Die Wahlen sind vorbei – viele sind froh (vor allem die Menschen in den Wahlausschüssen und Pfarrbüros), manche sind vielleicht enttäuscht (Nicht-Gewählte), aber sicher viele voller Spannung, was die nächste Wahlperiode bringen wird.

In der Dekanatsgeschäftsstelle liefen diesmal – auch im Vorfeld der Wahlen – so viele Anfragen wie noch nie zusammen, Zeichen für das große Engagement der „Wahlvorbereiter“ vor Ort.

Gewählt wurden in 27 Kirchengemeinden und 8 muttersprachlichen Gemeinden 325 Kirchengemeinderätinnen und –räte und 66 Pastoralrätinnen und –räte (so heißen die Gewählten bei den muttersprachlichen Gemeinden). Die Wahlen im Dekanat Böblingen zeigen ein paar interessante Lini

  • Zunächst: dass alle Gemeinden die nötige KandidatInnenzahl zum Zustandekommen der Wahl erhielten ist bemerkenswert (das war weder 2001 noch 2005 so gewesen).

  • Die Wahlbeteiligung: überrascht waren wir, dass diesmal – entgegen dem Trend in der Diözese – prozentual mehr Menschen zur Wahl gingen als 2005 bei den letzten Wahlen: 18,26 % waren es diesmal, gegenüber 17,4 % 2005. Einen noch größeren Sprung machte die Beteiligung bei den muttersprachlichen Gemeinden: von 14,4 % 2005 auf jetzt 19,21 %!
    Deutlich die meisten Wähler mobilisieren konnte die Gemeinde St.
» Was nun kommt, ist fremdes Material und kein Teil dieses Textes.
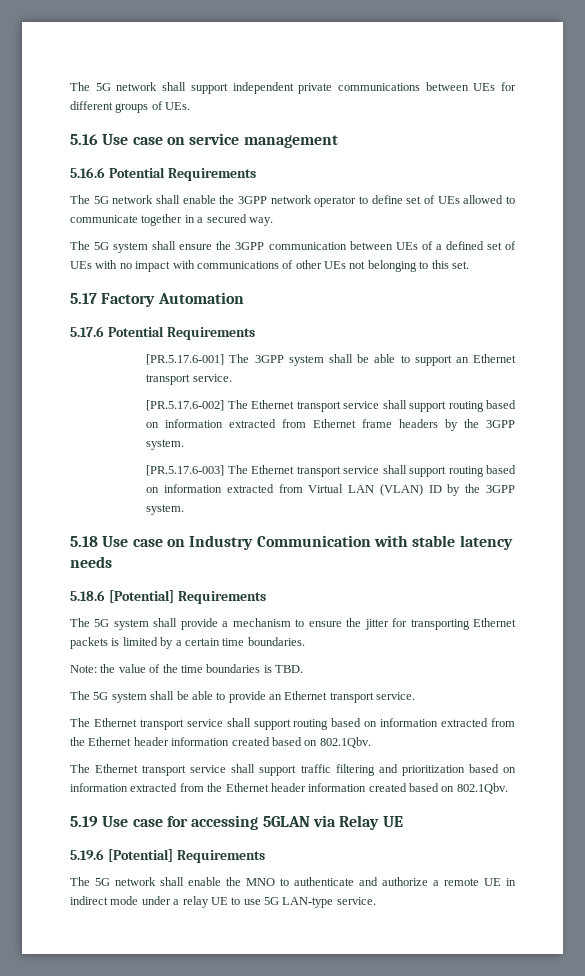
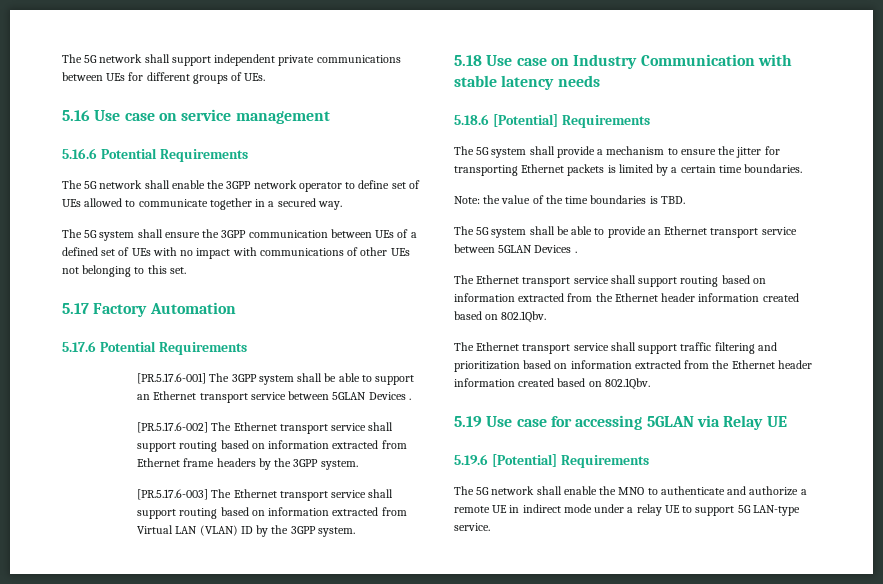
- [PR.5.17.6-001] The 3GPP system shall be able to support an Ethernet transport service.
+ [PR.5.17.6-001] The 3GPP system shall be able to support an Ethernet transport service between 5GLAN Devices .
- The 5G system shall be able to provide an Ethernet transport service.
+ The 5G system shall be able to provide an Ethernet transport service between 5GLAN Devices .
- The 5G network shall enable the MNO to authenticate and authorize a remote UE in indirect mode under a relay UE to use 5G LAN-type service.
+ The 5G network shall enable the MNO to authenticate and authorize a remote UE in indirect mode under a relay UE to support 5G LAN-type service.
Clemens Maria Hofbauer in Weissach mit 28,55 %.
    Und dass es hilft, allen gleich Wahlunterlagen zuzuschicken zeigt sich auch in der Beteiligung bei denen, die es nicht so hielten: Leonberg mit 8,65 % oder Magstadt mit 11,89 % konnten dadurch leider nicht so viele Menschen zur Stimmabgabe motivieren. Diesmal waren es nur 4 (2005: 8) Gemeinden, die Briefwahlunterlagen nur auf Antrag zusandten.

  • Absoluter Spitzenreiter der Wahlbeteiligung im Landkreis ist aber eine Gemeinde für Katholiken anderer Muttersprache, die Kroaten in Leonberg mit 39,16 %!!
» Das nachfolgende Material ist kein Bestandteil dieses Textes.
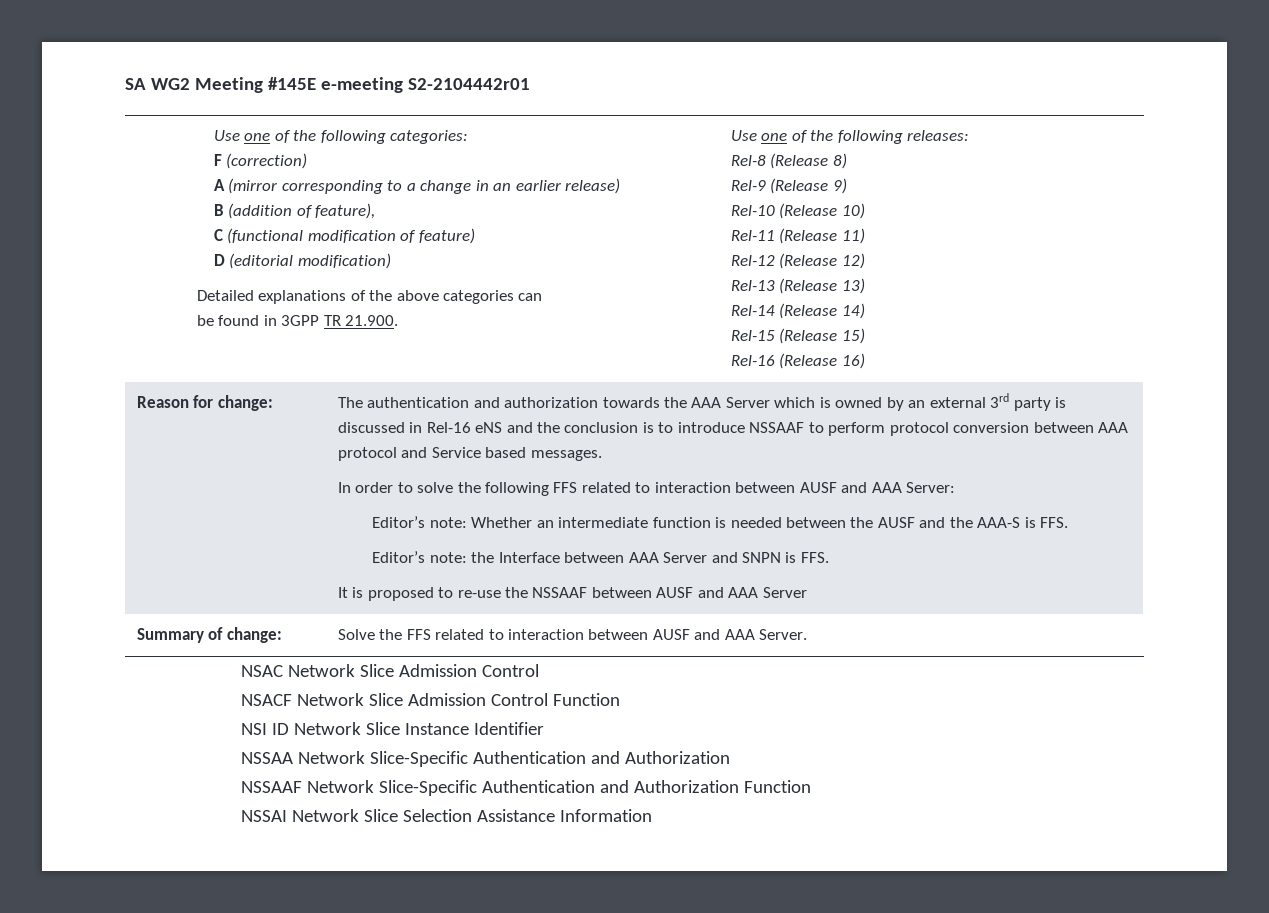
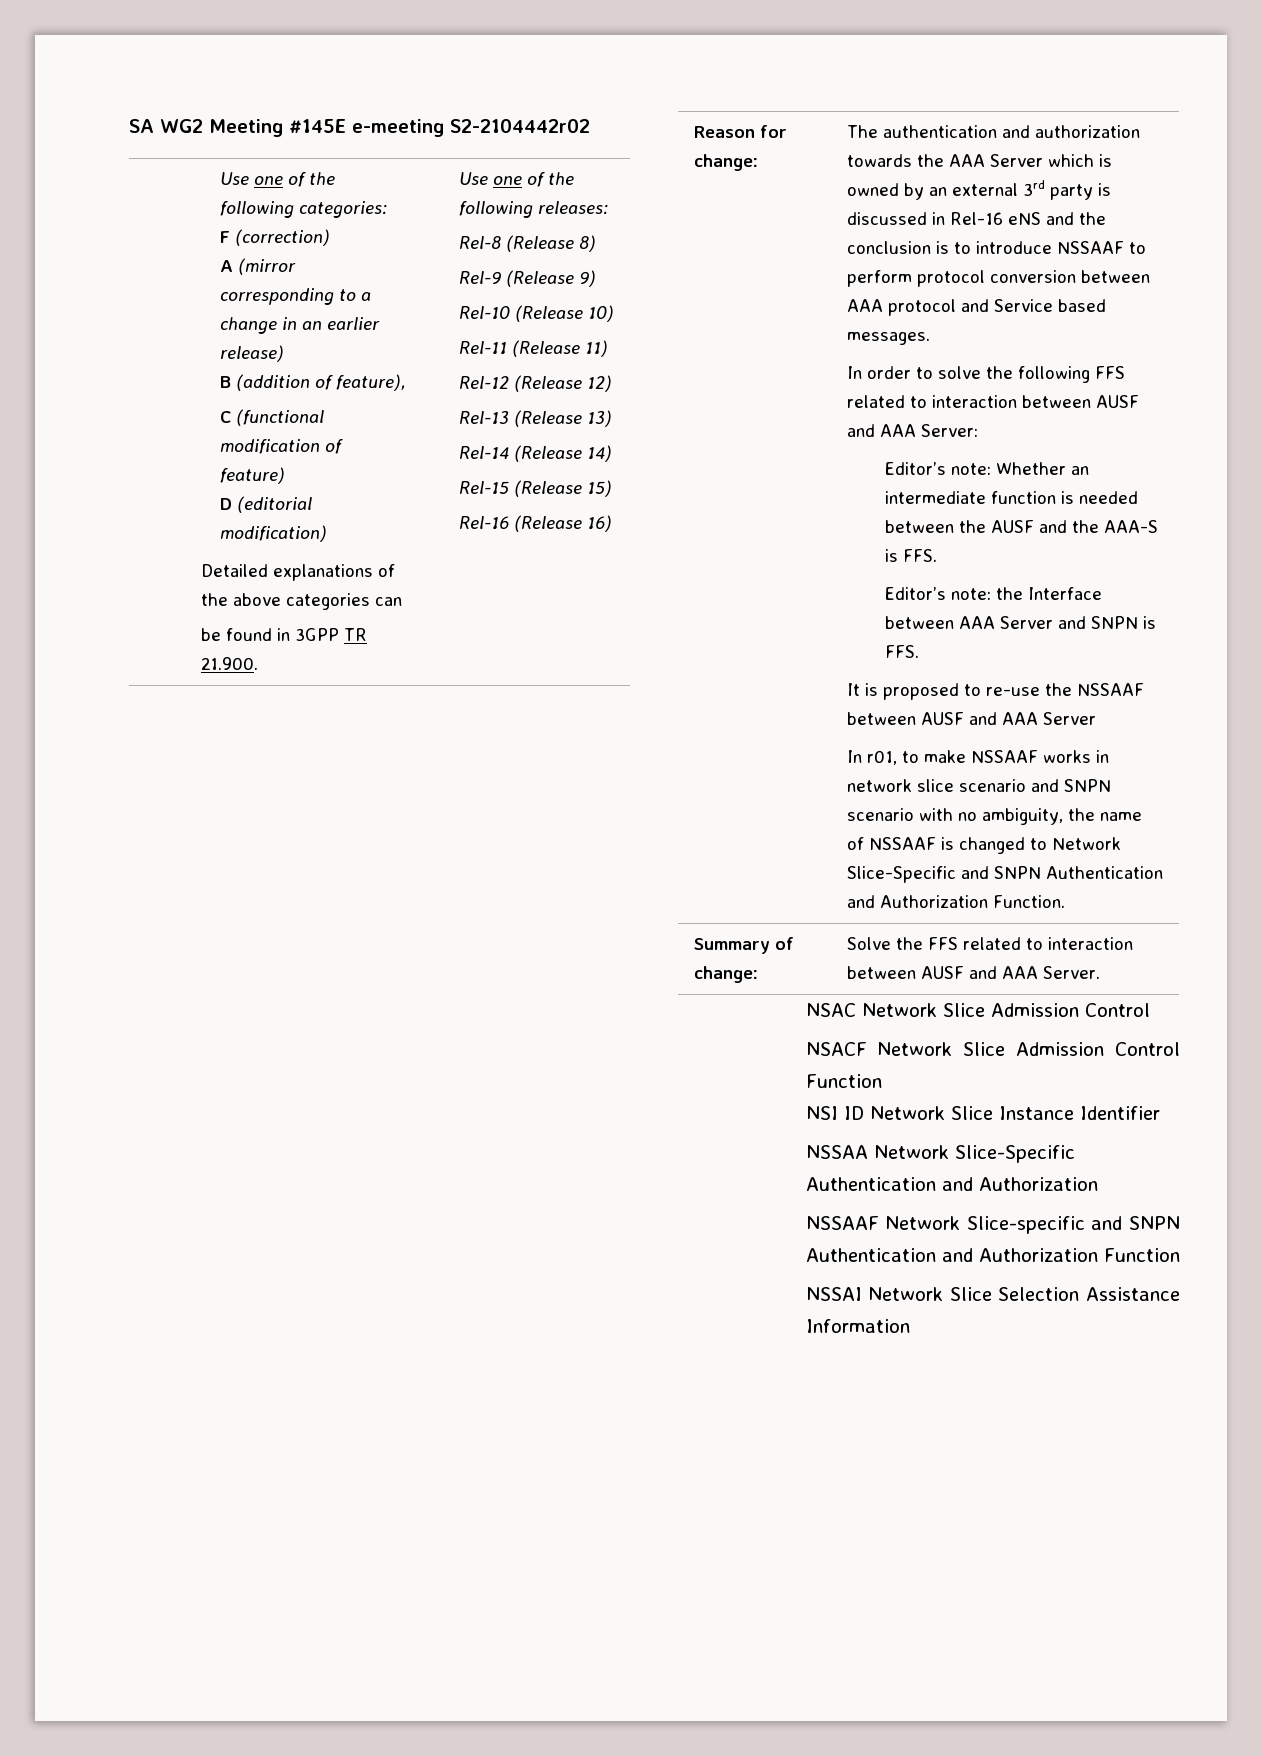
- SA WG2 Meeting #145E e-meeting S2-2104442r01
+ SA WG2 Meeting #145E e-meeting S2-2104442r02
+ In r01, to make NSSAAF works in network slice scenario and SNPN scenario with no ambiguity, the name of NSSAAF is changed to Network Slice-Specific and SNPN Authentication and Authorization Function.
- NSSAAF Network Slice-Specific Authentication and Authorization Function
+ NSSAAF Network Slice-specific and SNPN Authentication and Authorization Function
  • Leicht gestiegen ist auch das Alter der Gewählten: bei 46,5 Jahren lag es noch 2005, nun sind die Rätinnen und Räte im Durchschnitt 48,3 Jahre alt. Die PastoralrätInnen können da unterbieten: 43,0 Jahre stehen da zu Buche. Das liegt aber v.a. an den „extrem jungen“ kroatischen Gemeinden von Böblingen und Sindelfingen, die auf 33 bzw. 31 Jahre Altersschnitt kommen!

  • 19 Junge Erwachsene (18-27 Jahre – 2005 waren es 18) werden mit in den Räten sein.

  • Der Frauenanteil ist konstant bei leicht über der Hälfte der Gewählten (52 %), auch hier sind die Pastoralräte weiblicher (56 %).

  • Was erfreulich ist: offensichtlich hat das Amt nicht zu viele aus den Gremien getrieben: 53,5 % der Gewählten sitzen zum wiederholten Mal im Rat, 2005 hatten das nur 46,7 % getan.

Alles in allem: ermutigende Ergebnisse, die für die Kirchengemeinden / muttersprachlichen Gemeinden im Landkreis die Basis für weitere erfolgreiche Arbeit in der Gemeindeleitung bieten!

In einem über das Internet veröffentlichten Dankeswort an Kandidaten, Wähler und mit der Wahlorganisation Befassten sowie im Glückwunsch an die Gewählten betonte Bischof Gebhard angesichts der im Vergleich zu 2005 stabilen Ergebnisse seine Freude darüber, „dass auch in schwierigen und uns alle belastenden Zeiten bei einer großen Zahl von Katholiken in der Diözese die Identifikation und die Treue gegenüber unserer Kirche und mit ihrer Heimatgemeinde nicht geringer geworden sind“.